> _What this task involves_:
The result should consist solely of the line containing "discount: 72.47 -> 85.67" and the lines that follow it below, each reproduced exactly, the last line included.

> _Provided information_:
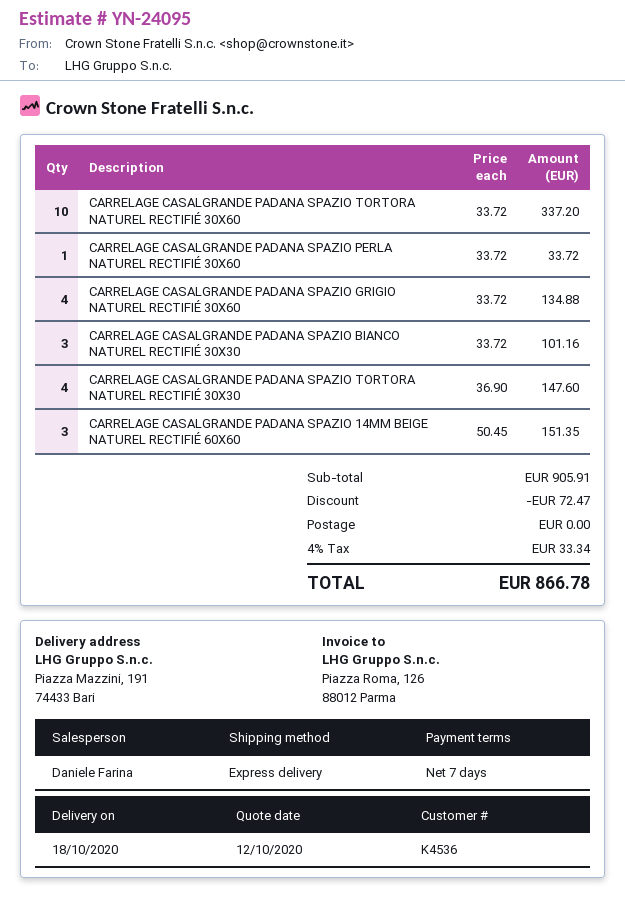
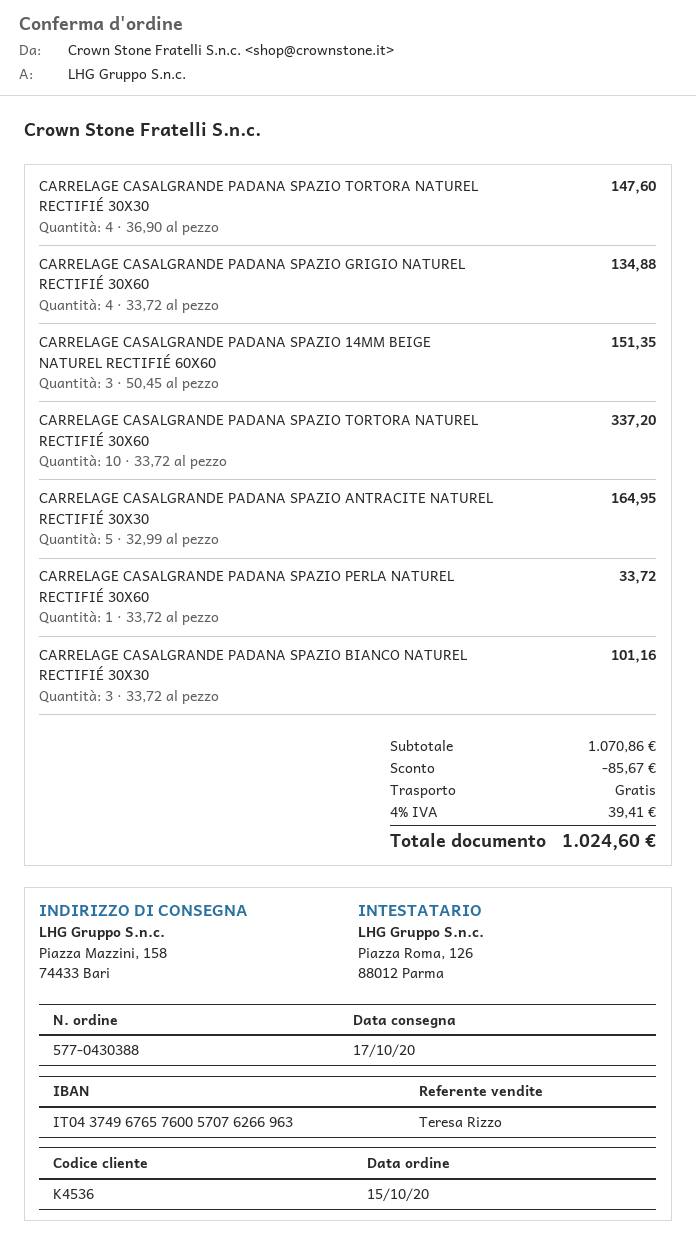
delivery date: 2020-10-18 -> 2020-10-17
sales rep: Daniele Farina -> Teresa Rizzo
ship to: Piazza Mazzini, 191, 74433 Bari -> Piazza Mazzini, 158, 74433 Bari
CARRELAGE CASALGRANDE PADANA SPAZIO ANTRACITE NATUREL RECTIFIÉ 30X30: none -> 5 x 32.99 = 164.95
subtotal: 905.91 -> 1070.86
discount: 72.47 -> 85.67
tax: 4% = 33.34 -> 4% = 39.41
total: 866.78 -> 1024.60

> _Solution to this exercise_:
discount: 72.47 -> 85.67
tax: 4% = 33.34 -> 4% = 39.41
total: 866.78 -> 1024.60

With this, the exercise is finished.